Source: News24 Correspondent, Zimbabwe
Harare - Zimbabwe is entering a period of acute risk for mass atrocities - and things could get worse if President Robert Mugabe dies, the United States Holocaust Memorial Museum is warning.

Aged 92 and increasingly frail, the longtime Zimbabwe president's days are clearly numbered.

But he still has not named a successor and wants to stand in elections due in 2018.

Fighting between the G40 faction of Zanu-PF (which has the support of Mugabe's wife Grace) and the Lacoste faction (aligned to Vice President Emmerson Mnangagwa) is getting increasingly bitter as rival officials try to position themselves to take over in the event of his death or incapacitation.

This factional fighting could erupt into open violence, warns the Holocaust Memorial Museum's Simon-Skjodt Centre for the Prevention of Genocide in an "early warning" report released this month.

A second "plausible scenario of mass atrocity in Zimbabwe" is a sharp hike in state repression against anti-government protesters. Zimbabwe has since April seen unprecedented public protest in the shape of the #ThisFlag movement, started by Harare pastor Evan Mawarire who has now had to flee the country.

Diplomatic engagement

"Today there is a potential risk of new mass atrocities in Zimbabwe as Robert Mugabe, the country’s president, nears death and planned elections in 2018 approach," the Early Warning Country Report said.

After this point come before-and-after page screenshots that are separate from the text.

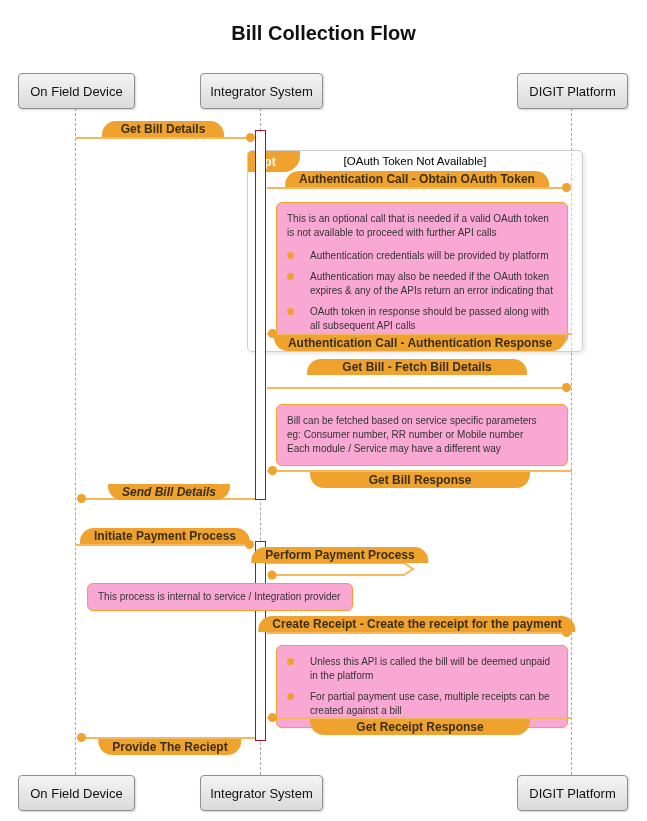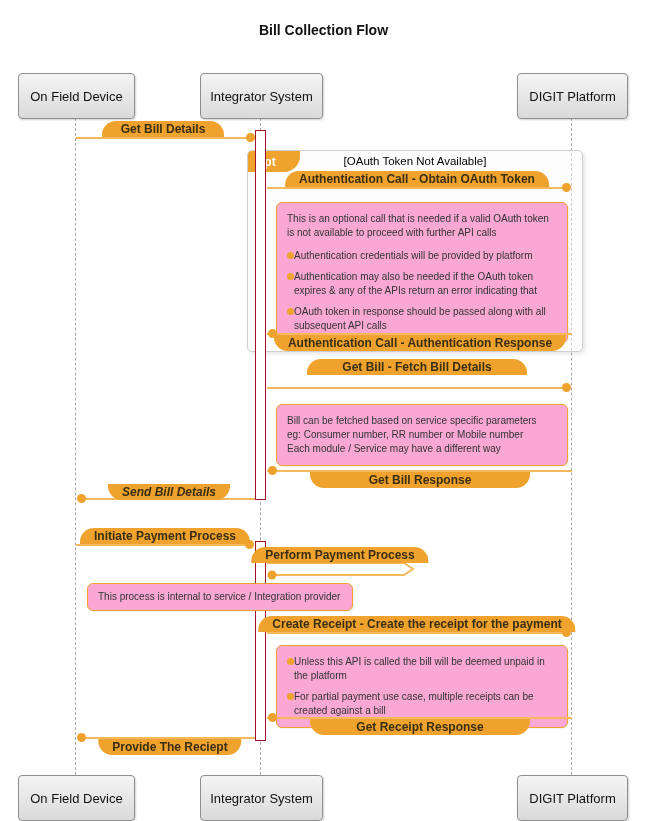--- a/index.html
+++ b/index.html
@@ -16,7 +16,7 @@
   }
   .title{
     position:absolute;top:22px;left:0;width:100%;
-    text-align:center;font-size:14px;font-weight:bold;color:#111;
+    text-align:center;font-size:20px;font-weight:bold;color:#111;
   }
   
   .lifeline{

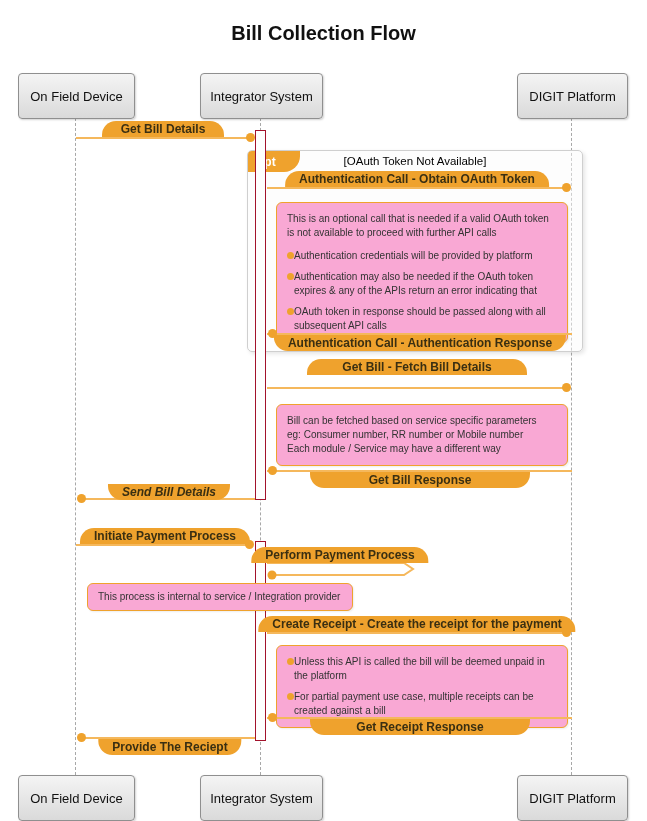--- a/index.html
+++ b/index.html
@@ -25,7 +25,7 @@
   }
   
   .actor{
-    position:absolute;height:46px;box-sizing:border-box;
+    position:absolute;height:36px;box-sizing:border-box;
     background:linear-gradient(#F4F4F4,#DADADA);
     border:1px solid #8F8F8F;border-radius:4px;
     box-shadow:1px 1px 2px rgba(0,0,0,.18);

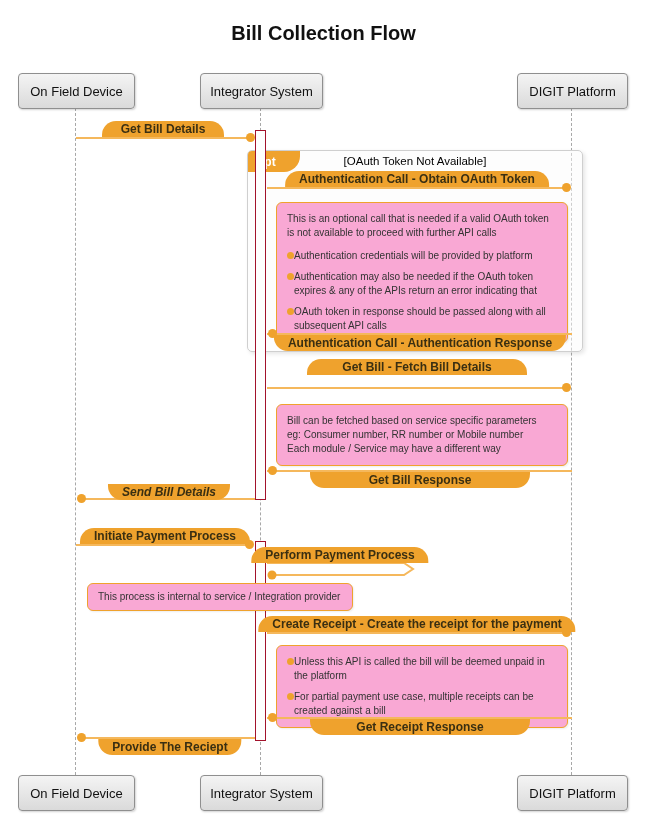--- a/index.html
+++ b/index.html
@@ -76,7 +76,7 @@
   }
   .note .para{margin-bottom:9px;}
   .note .nline{margin:0;}
-  .bullet{display:flex;gap:0;margin-bottom:7px;}
+  .bullet{display:flex;gap:16px;margin-bottom:7px;}
   .bullet:last-child{margin-bottom:0;}
   .bullet .bdot{flex:none;width:7px;height:7px;border-radius:50%;background:var(--orange);margin-top:3px;}
   .selfmsg{position:absolute;left:262px;top:541px;}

It added: "We recommend diplomatic engagement with and by regional leaders to communicate that the use of atrocities will not be accepted as a path to power."mugabe5

Based on interviews conducted with Zimbabweans and Zimbabwean experts between May and September this year, the Holocaust Museum's report makes it clear that the risk of mass atrocity in Zimbabwe is a "worst case scenario". It also acknowledges that mass atrocities are rare, even in countries with a relatively high risk of them.

But still, this report makes chilling reading for those in Zimbabwe with memories of the Gukurahundi killings of the 1980s (when up to 20 000 Zimbabweans, most of them villagers, are believed to have died) and more recently, the outbreak of violence following Mugabe's loss during the first round of polling in 2008. More than 200 people were killed then when militias loyal to Mugabe led a wave of violence in the rural areas.

The museum says that violence "has been a central strategy of [the Mugabe] government control since independence" in 1980. It says that in the scenario of intra-Zanu-PF factional fighting erupting into open violence, this would likely occur in ruling party strongholds in the rural areas.